EXERCISE INSTRUCTIONS. Please transcribe the lines below exactly, and leave every image behind.

[Source records]

------------------------

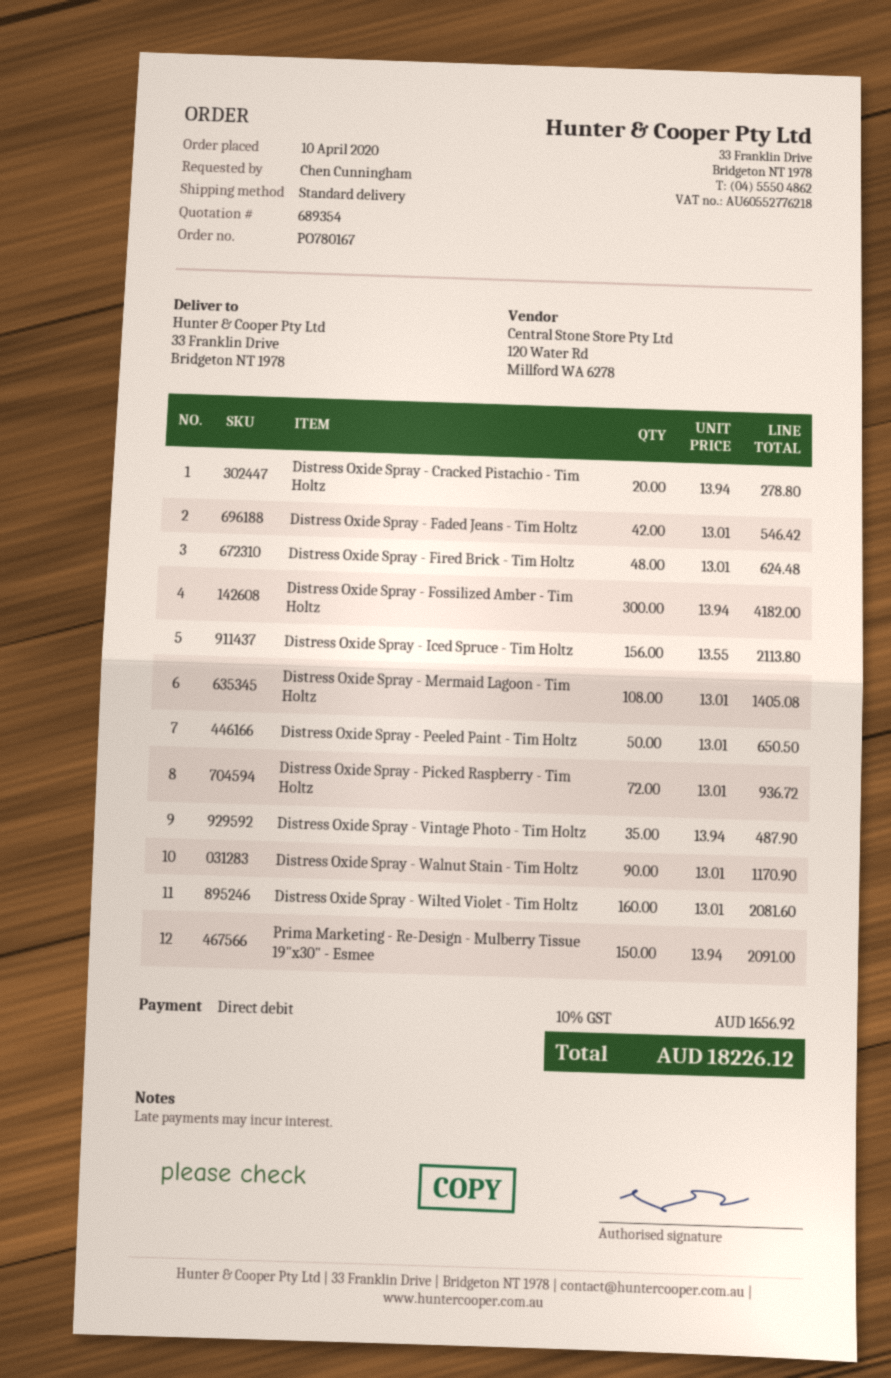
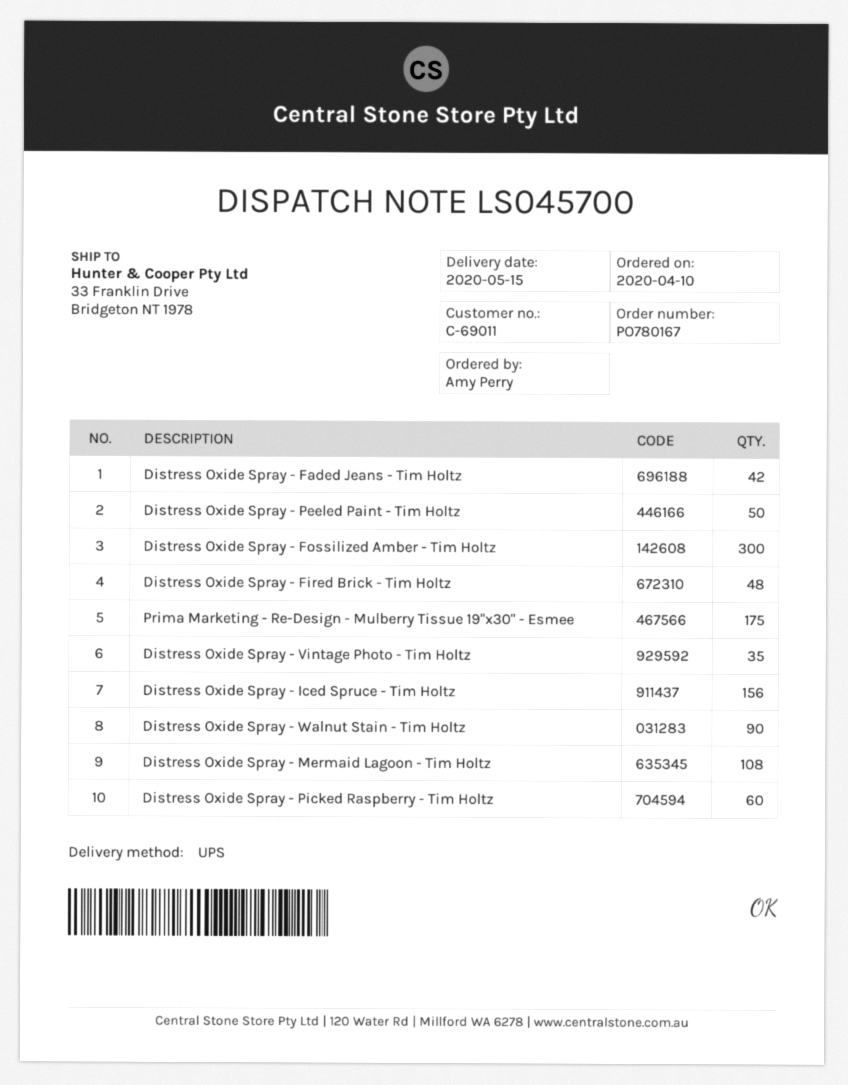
ordered by: Chen Cunningham -> Amy Perry
shipping method: standard -> UPS
Distress Oxide Spray - Cracked Pistachio - Tim Holtz: 20 -> none
Distress Oxide Spray - Picked Raspberry - Tim Holtz: 72 -> 60
Distress Oxide Spray - Wilted Violet - Tim Holtz: 160 -> none
Prima Marketing - Re-Design - Mulberry Tissue 19"x30" - Esmee: 150 -> 175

------------------------

OUTPUT OF THE EXERCISE.
ordered by: Chen Cunningham -> Amy Perry
shipping method: standard -> UPS
Distress Oxide Spray - Cracked Pistachio - Tim Holtz: 20 -> none
Distress Oxide Spray - Picked Raspberry - Tim Holtz: 72 -> 60
Distress Oxide Spray - Wilted Violet - Tim Holtz: 160 -> none
Prima Marketing - Re-Design - Mulberry Tissue 19"x30" - Esmee: 150 -> 175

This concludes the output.